REQUIRED WORK: Copy the complete listing word for word, but do not carry over any images.

+++

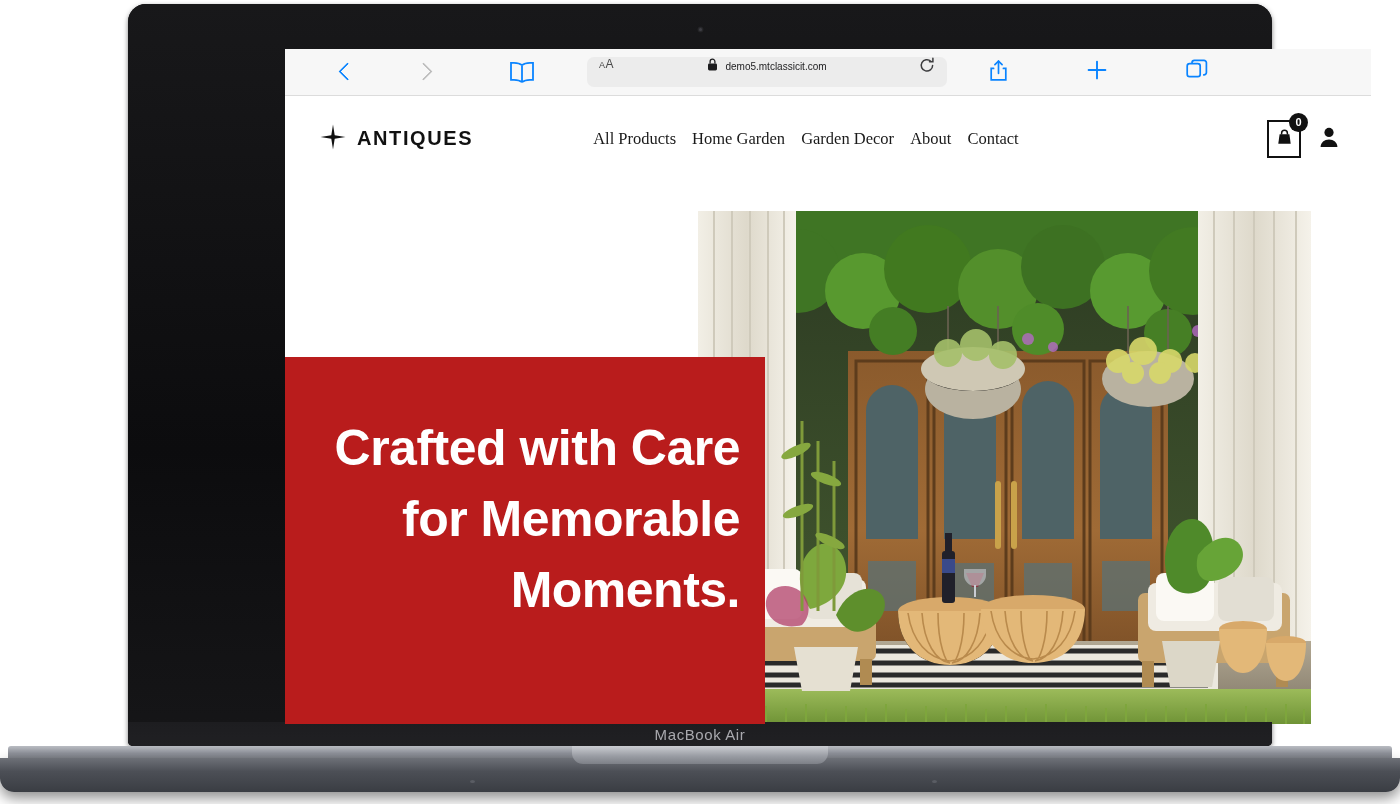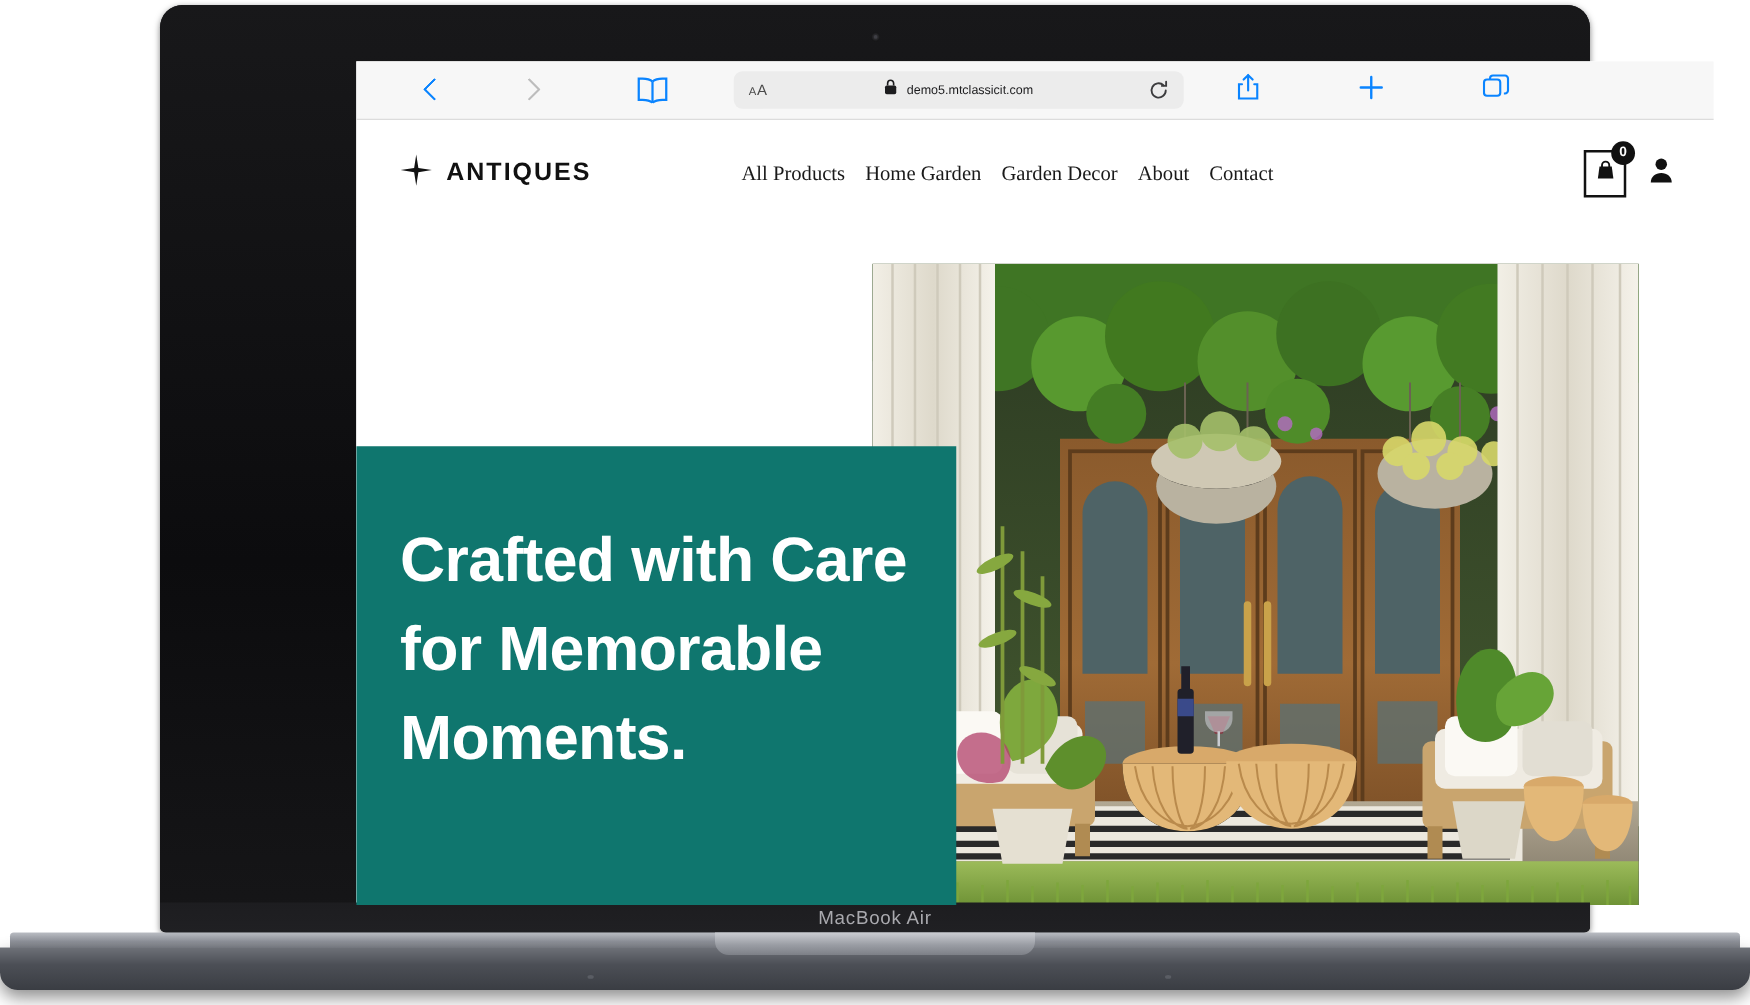"AA" .url-wrap { align-items: center -> flex-start }
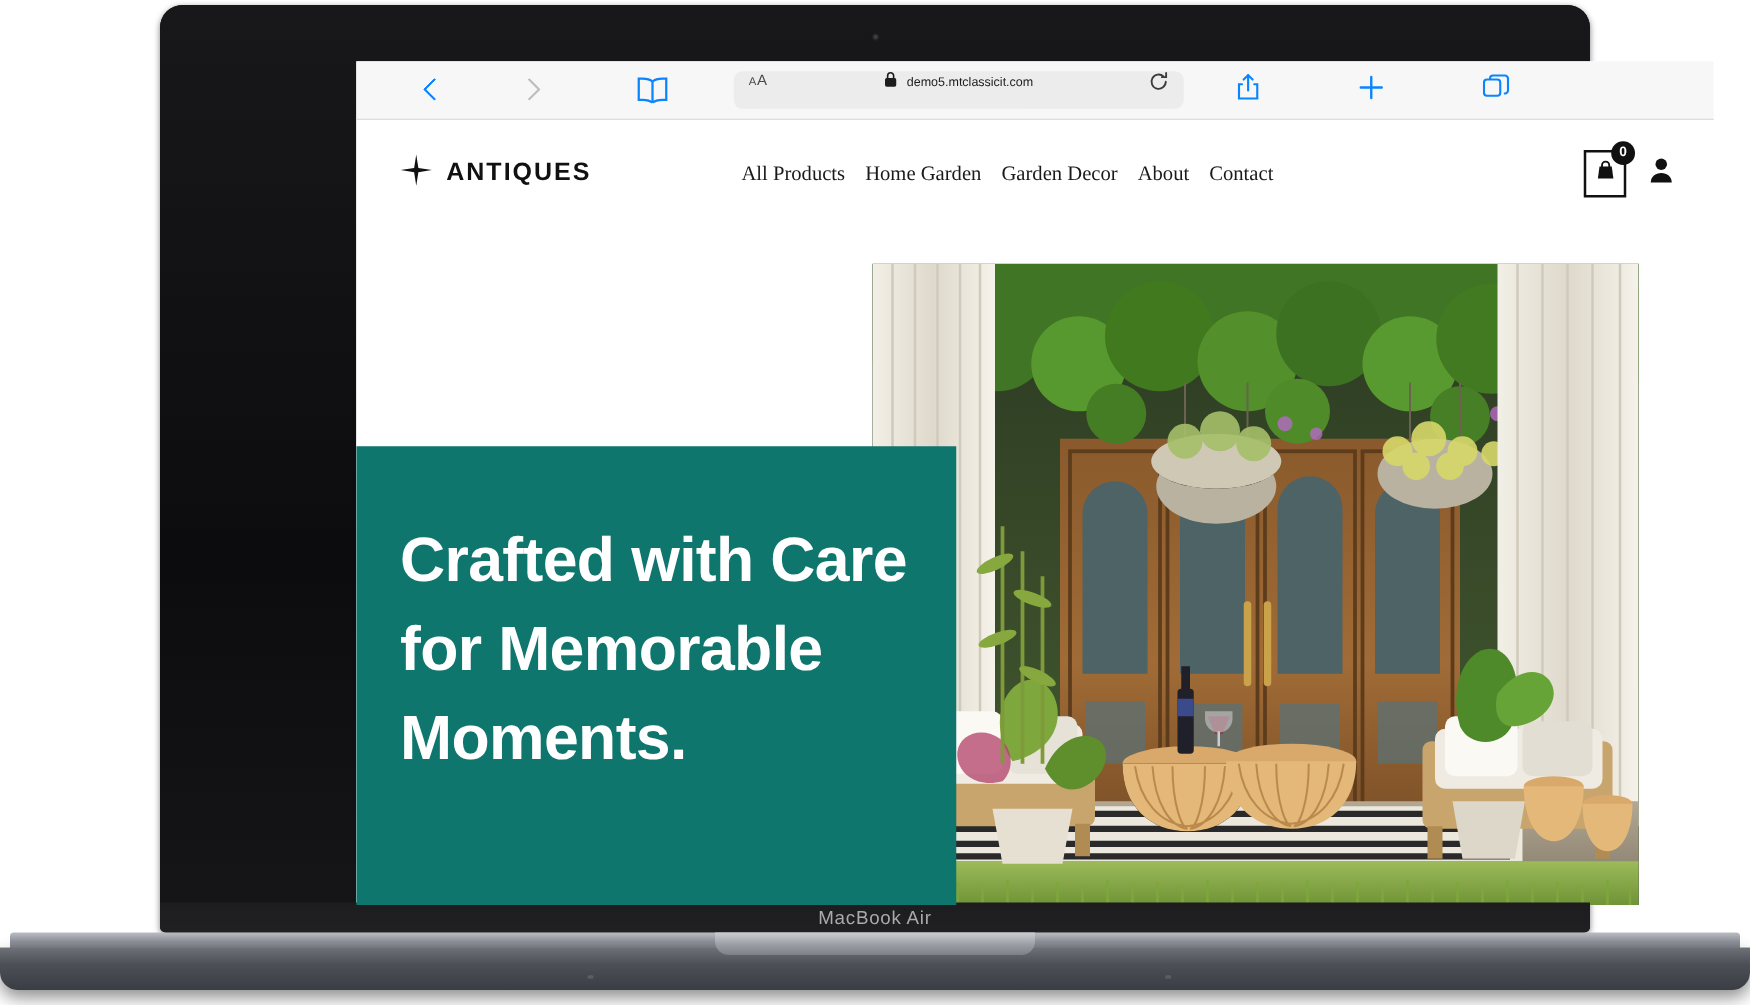"Crafted with Care for Memorable" .hero-box { background: #0f766e -> #b91c1c; text-align: none -> right }
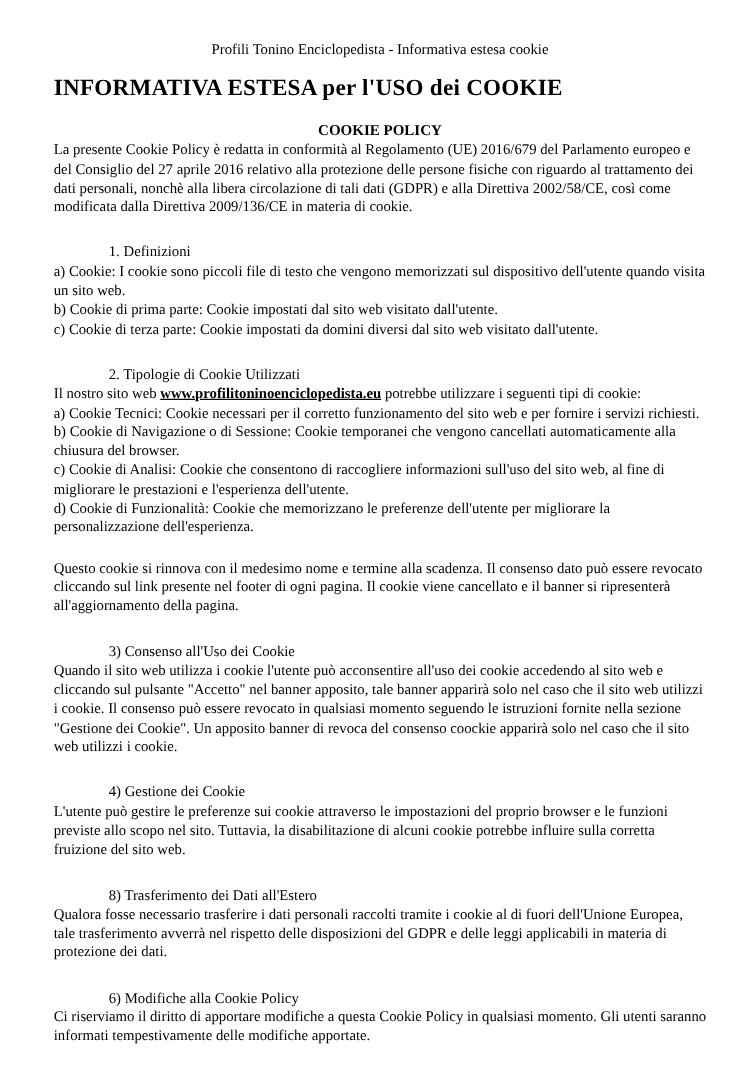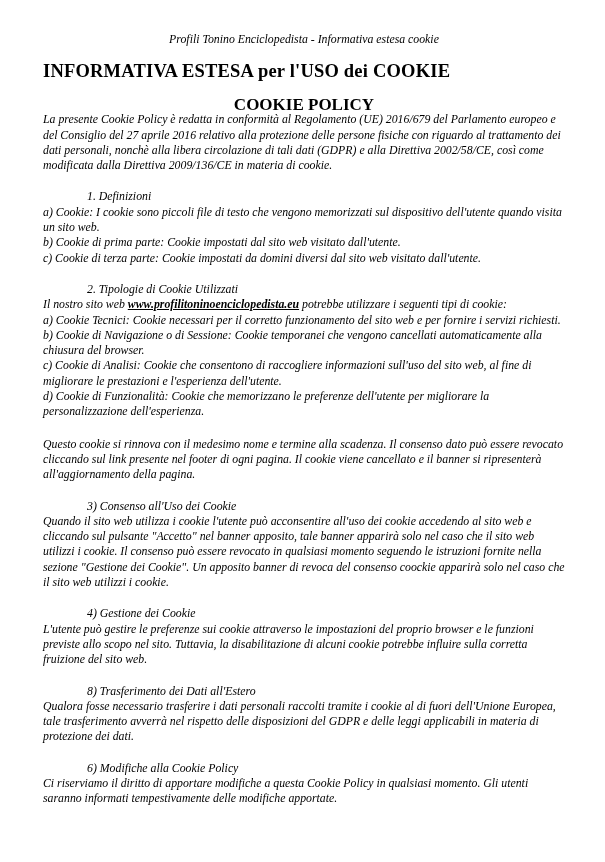"Profili Tonino Enciclopedista -" p { font-style: italic -> none }
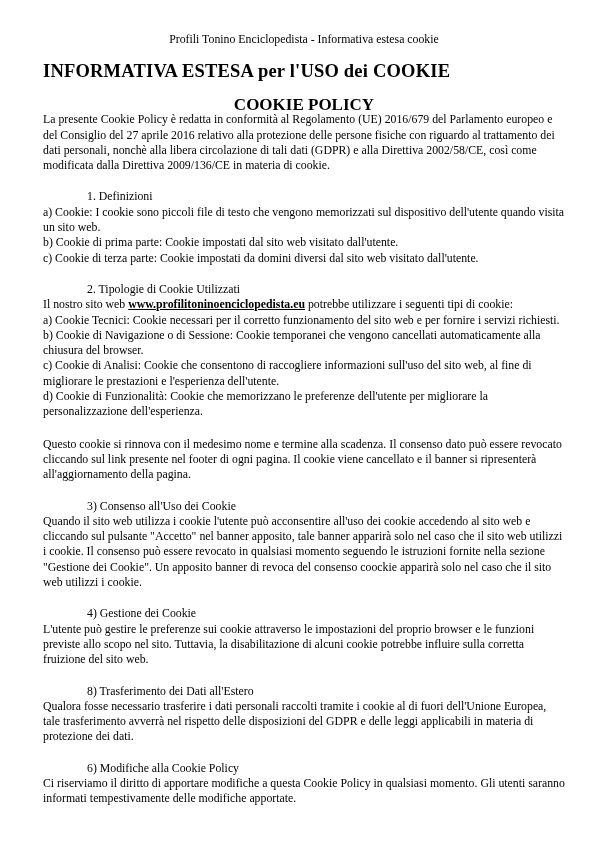"COOKIE POLICY" .subtitle { font-size: 17px -> 12px }
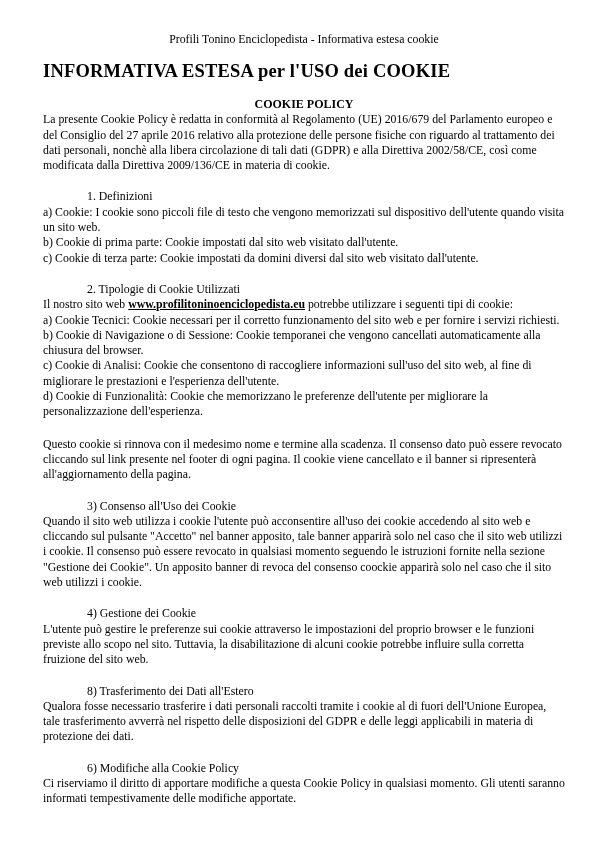"1. Definizioni" .sec-heading { margin-top: 16px -> 21px }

+++

OUTPUT FOR THIS EXERCISE:
"AA" .url-wrap { align-items: center -> flex-start }
"Crafted with Care for Memorable" .hero-box { background: #0f766e -> #b91c1c; text-align: none -> right }
"Profili Tonino Enciclopedista -" p { font-style: italic -> none }
"COOKIE POLICY" .subtitle { font-size: 17px -> 12px }
"1. Definizioni" .sec-heading { margin-top: 16px -> 21px }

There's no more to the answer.